── SUPPLIED RECORDS ──

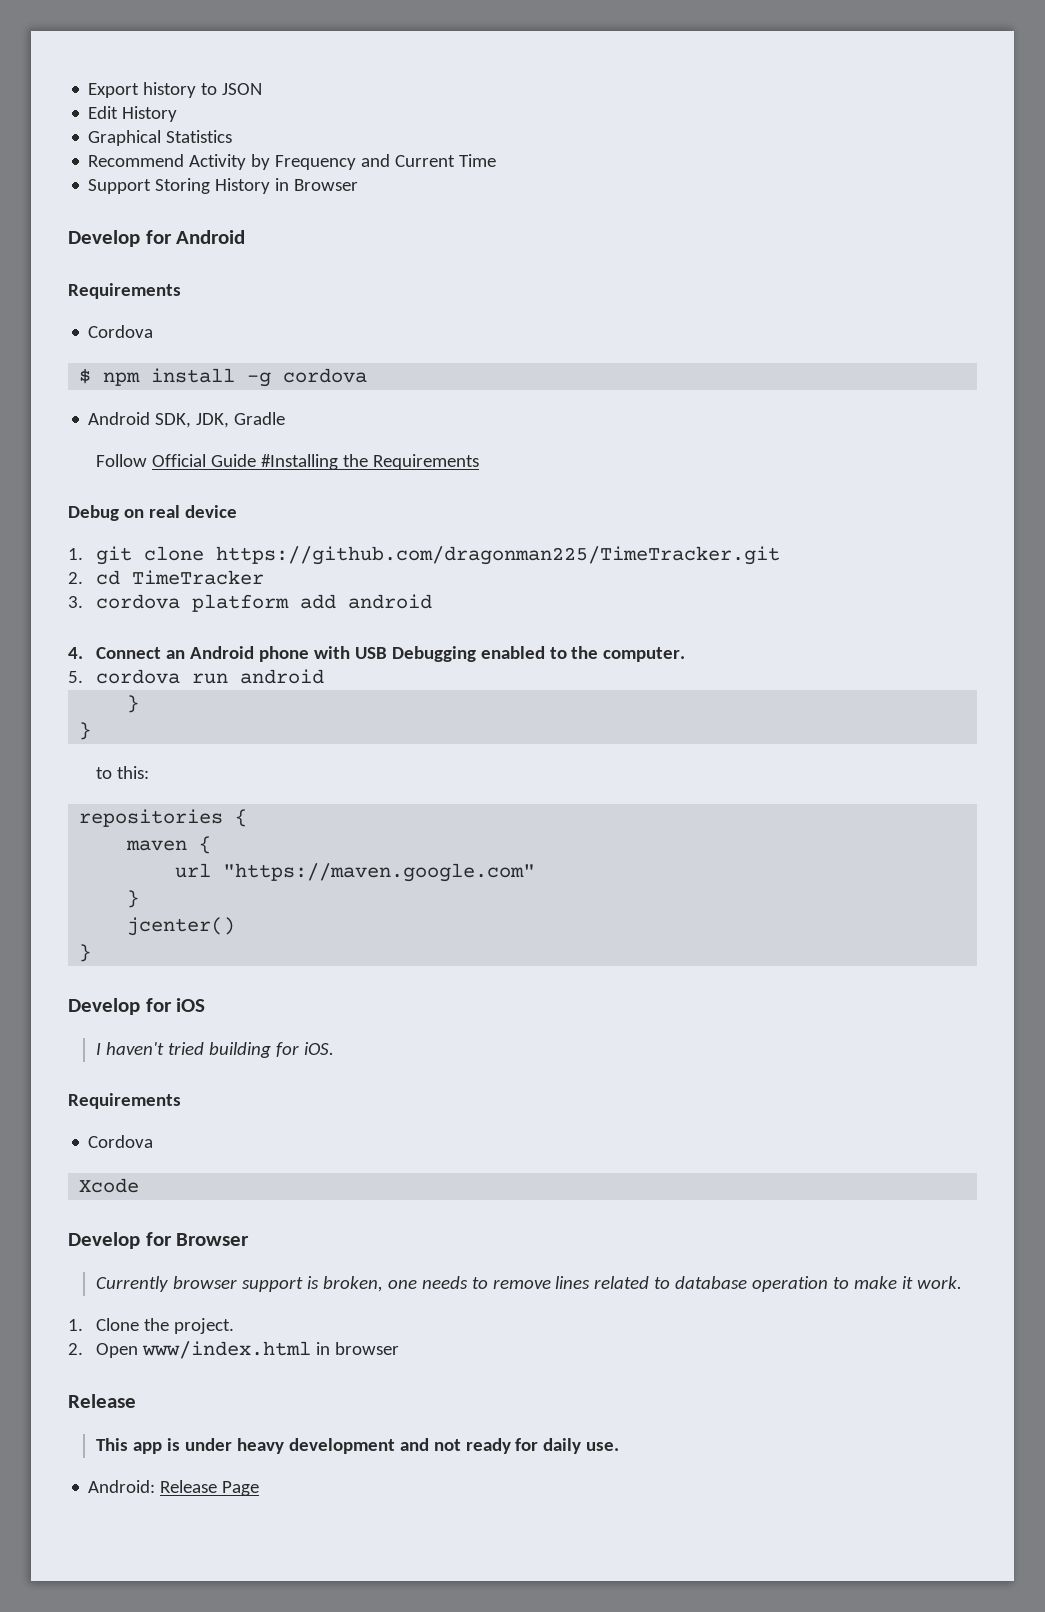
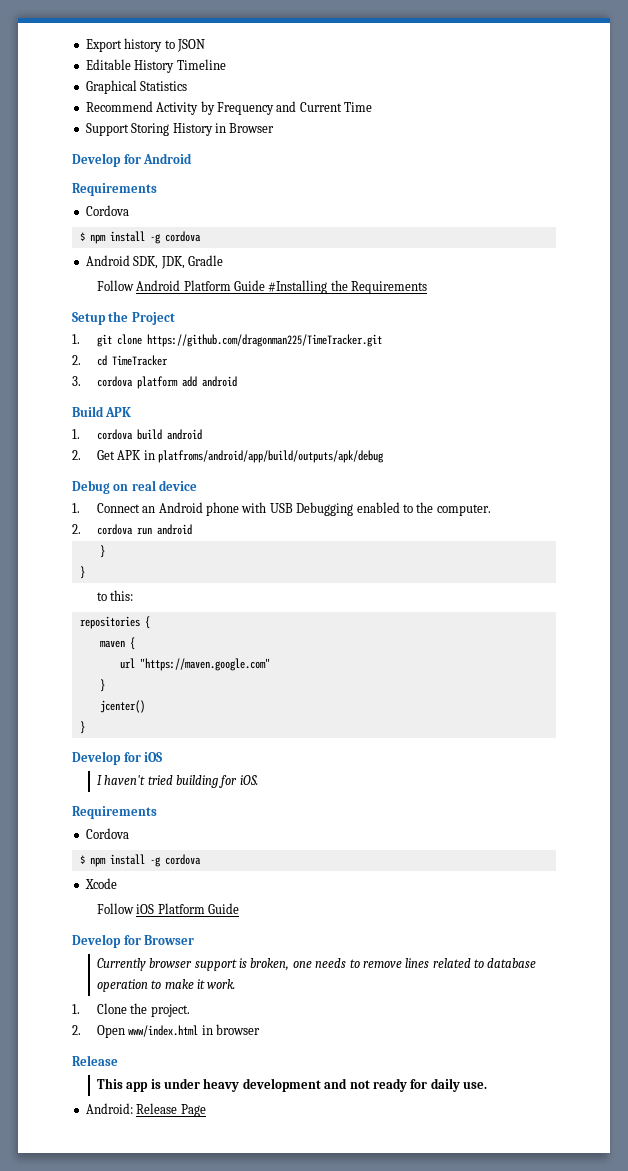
[88,106,178,122] Edit History -> [85,59,226,73] Editable History Timeline
[151,454,206,467] Official -> [136,280,231,291] Android Platform
[68,505,237,521] Debug on real device -> [72,311,175,325] Setup the Project
[68,647,83,659] 4. -> [72,406,132,417] [72,429,202,440] [72,450,385,463] [72,480,198,494] [72,503,80,513] Build APK // 1. cordova build android // 2. Get APK in platfroms/android/app/build/outputs/apk/debug // Debug on real device // 1.
[68,671,83,683] 5. -> [72,524,81,534] 2.
[79,1178,140,1193] Xcode -> [79,854,201,867] [84,878,117,889] [96,903,240,914] $ npm install -g cordova // Xcode // Follow iOS Platform Guide

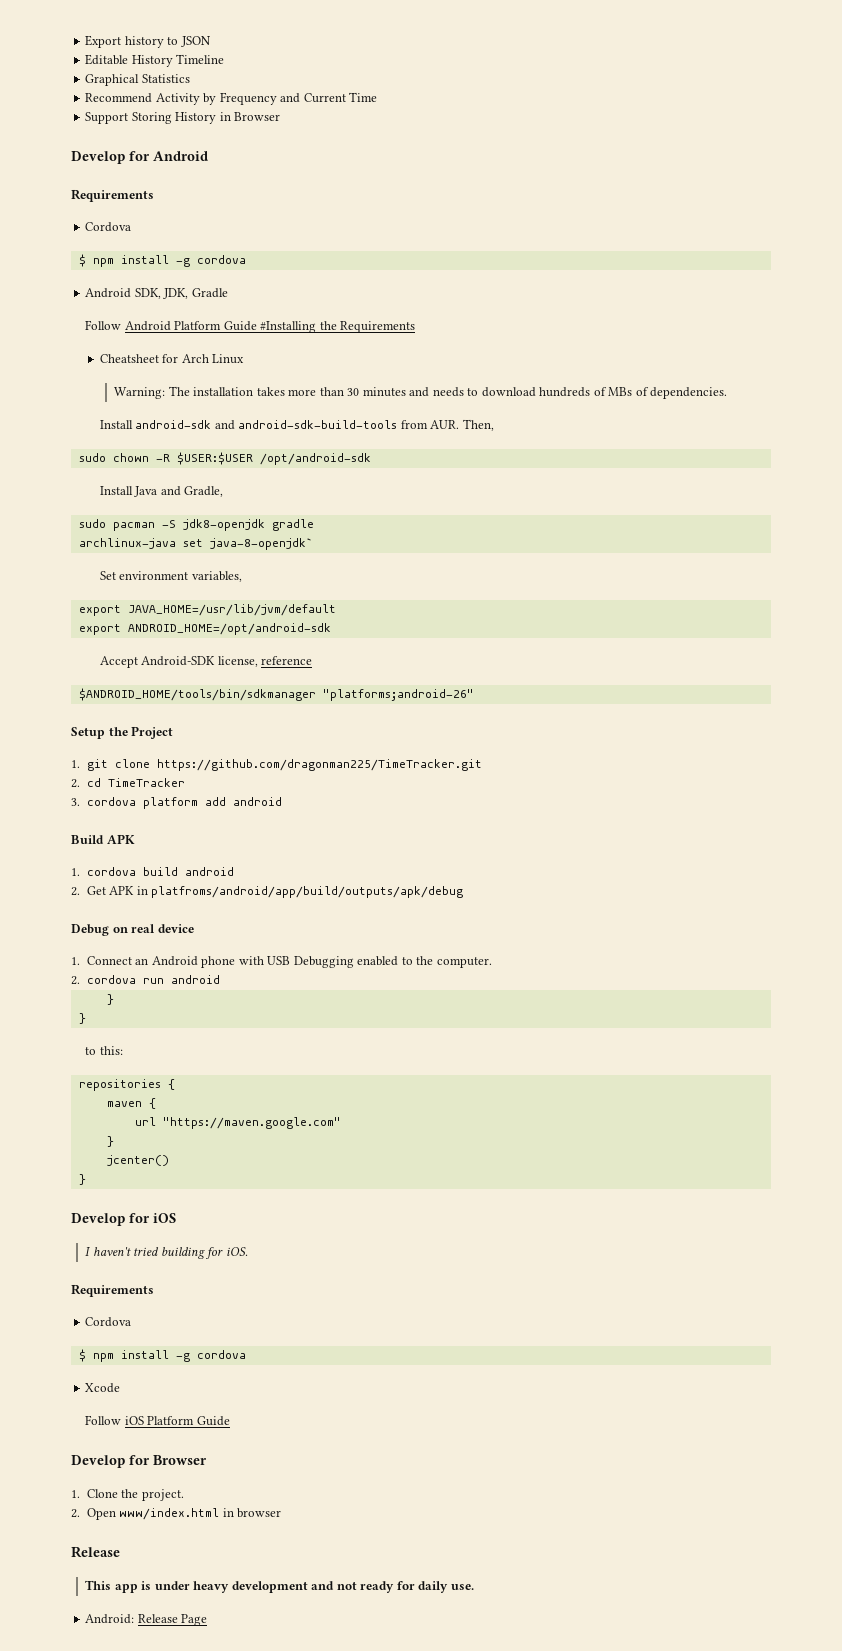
(428, 287) none -> [99,354,245,364] [114,386,728,399] [99,419,494,431] [78,452,371,465] [99,486,224,497] [78,519,314,531] [78,538,313,550] [99,571,242,582] [78,604,336,616] [78,623,331,635] [99,656,313,668] [78,688,474,701] // Cheatsheet for Arch Linux // Warning: The installation takes more than 30 minutes and needs to download hundreds of MBs of dependencies. // Install android-sdk and android-sdk-build-tools from AUR. Then, // sudo chown -R $USER:$USER /opt/android-sdk // Install Java and Gradle, // sudo pacman -S jdk8-openjdk gradle // archlinux-java set java-8-openjdk` // Set environment variables, // export JAVA_HOME=/usr/lib/jvm/default // export ANDROID_HOME=/opt/android-sdk // Accept Android-SDK license, reference // $ANDROID_HOME/tools/bin/sdkmanager "platforms;android-26"
[96,958,537,971] [96,979,236,992] // Currently browser support is broken, one needs to remove lines related to database operation to make it work. -> (207, 1460) none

───

— TRY IT —
Copy out the lines of the data where the string "real" occurs.

— ANSWER TO THIS PROBLEM —
[68,505,237,521] Debug on real device -> [72,311,175,325] Setup the Project
[68,647,83,659] 4. -> [72,406,132,417] [72,429,202,440] [72,450,385,463] [72,480,198,494] [72,503,80,513] Build APK // 1. cordova build android // 2. Get APK in platfroms/android/app/build/outputs/apk/debug // Debug on real device // 1.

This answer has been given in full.